====== Source information

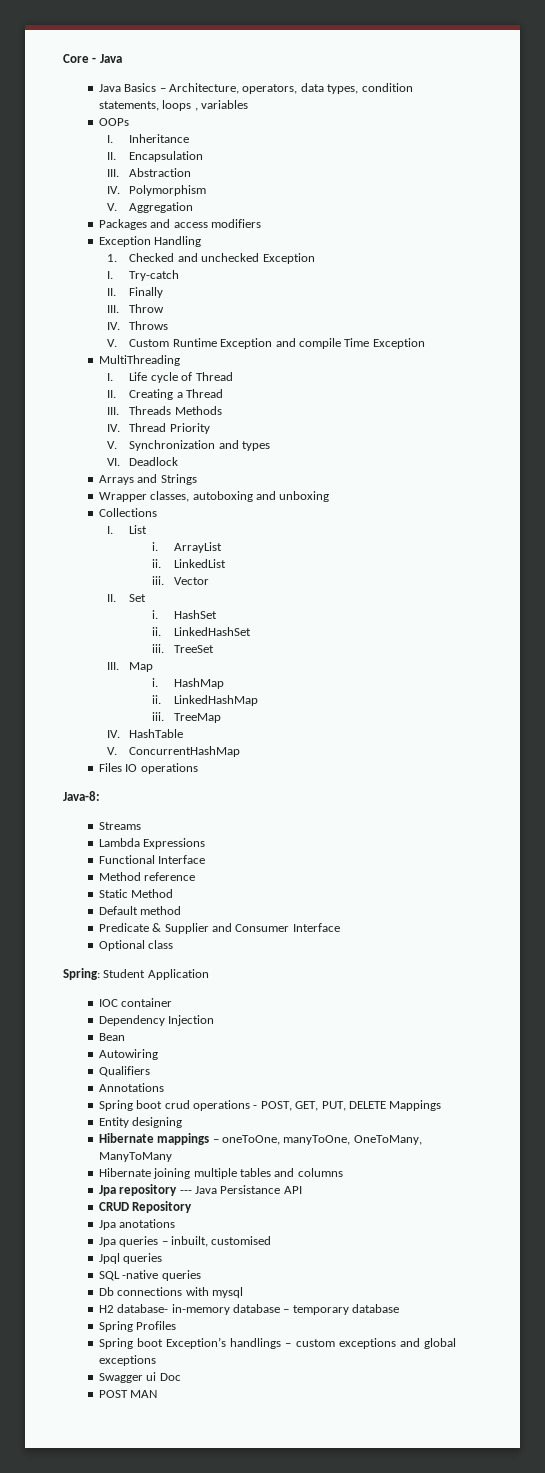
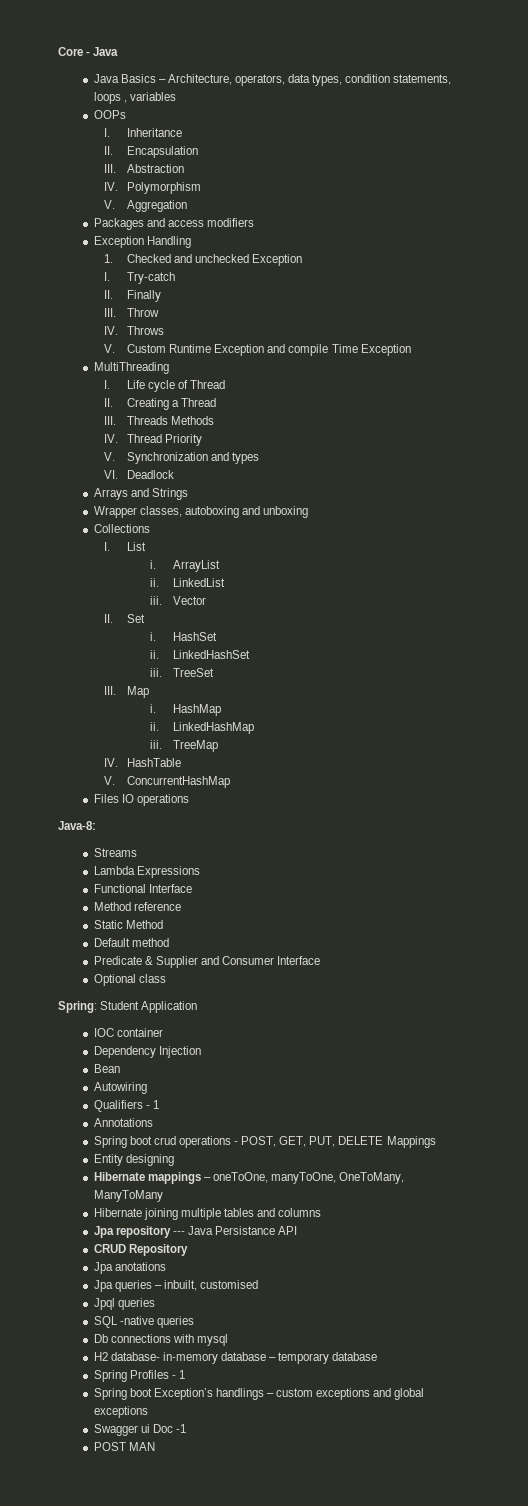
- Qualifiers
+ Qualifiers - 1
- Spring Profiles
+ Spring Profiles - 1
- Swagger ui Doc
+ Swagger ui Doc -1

============

* _What this task involves_
Without including any picture, print every record exactly as written above.

* _The answer_
- Qualifiers
+ Qualifiers - 1
- Spring Profiles
+ Spring Profiles - 1
- Swagger ui Doc
+ Swagger ui Doc -1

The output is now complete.